As a related point, write the exam in a format (such as LaTeX or HTML) that can be conveniently edited by multiple people, can be diffed, and is compatible with version control systems. As a minor advantage, these formats also allow code examples to be included directly from source files, which makes it easy to verify that the source code compiles.

Keep the answer key up to date at all times. Whenever the exam is tested by a TA, test the answer key by grading the completed exam. TAs shouldn't look at the answer key until after they have play-tested the exam, but the answer key should be kept under version control.

Obviously, the exam needs to be playtested multiple times, long enough before it is given to students to permit corrections and more playtesting.

Exam questions

I prefer a closed-book exam, for several reasons.

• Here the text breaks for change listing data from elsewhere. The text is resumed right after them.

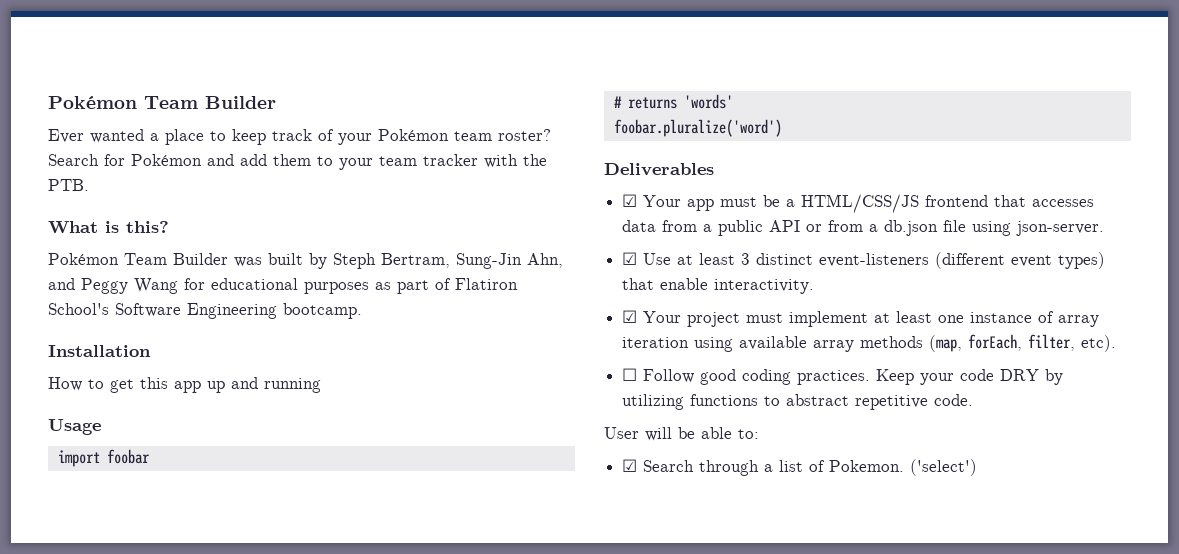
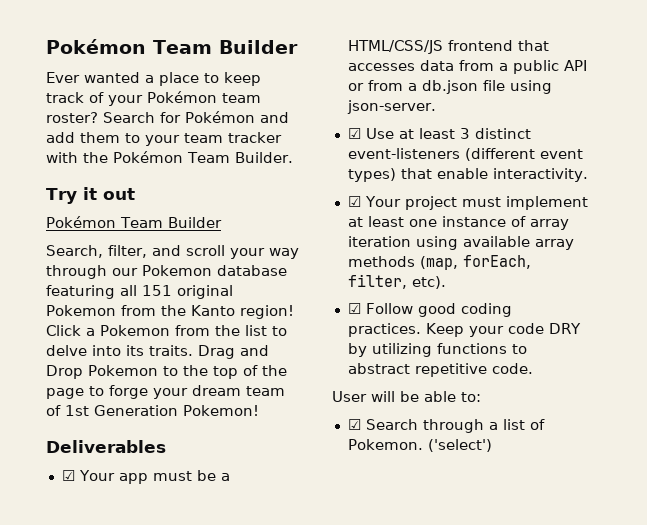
- Search for Pokémon and add them to your team tracker with the PTB.
- What is this?
- Pokémon Team Builder was built by Steph Bertram, Sung-Jin Ahn, and Peggy Wang for educational purposes as part of Flatiron School's Software Engineering bootcamp.
- Installation
- How to get this app up and running
- Usage
- import foobar
- # returns 'words'
- foobar.pluralize('word')
+ Search for Pokémon and add them to your team tracker with the Pokémon Team Builder.
+ Try it out
+ Pokémon Team Builder
+ Search, filter, and scroll your way through our Pokemon database featuring all 151 original Pokemon from the Kanto region! Click a Pokemon from the list to delve into its traits. Drag and Drop Pokemon to the top of the page to forge your dream team of 1st Generation Pokemon!
- ☐ Follow good coding practices.
+ ☑ Follow good coding practices.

The exam should test whether students have internalized and can apply concepts, not whether they can look up facts. The exam should test deep understanding rather than taking off points for niggling details.
A closed-book exam rewards lecture attendance.
An open-book exam that uses paper too often turns into a “tree-killer”: students print out everything from the course, but generally don't refer to it. (An alternative type of open-book exam is to permit access to the Internet. This offers the possibility that test-takers may communicate with accomplices who help them.)

Exam questions should

Test real understanding. They should not be about nitpicky details, irrelevant issues, or tricks, but should quantify whether students understand the core concepts.
Be easy to grade. Aim for as many true-false and multiple-choice as practical. However, such problems are hard to propose, even if easy to grade. It takes quite a bit of work to formulate a question that tests real understanding, even in the presence of a limited number of answers.
Discriminate among students. My opinion is that on a perfectly-formulated test, the scores form a uniform distribution between 0 and 100. Other teachers don't go this far, but it is clear that a wide distribution (large standard deviation) is desirable. Otherwise, it is difficult to make distinctions between various grades, and (worse) a few silly mistakes can send a student far down in the rankings. Some questions should be easy, but many others should be answered correctly by about 50% of the class. (I do not aim to formulate a test such that anyone who gets 90% or better earns an A, anyone who gets 80-90% gets a B, etc. — I am not smart enough to predict how well students will do, and certainly not smart enough to achieve such a goal. The test discriminates among the students, and afterward we map those numbers to grades.)
Encourage particular behavior. Especially on the first test, asking questions from lecture and from the book which were not on other handouts will send the message that students should pay attention to all aspects of the course.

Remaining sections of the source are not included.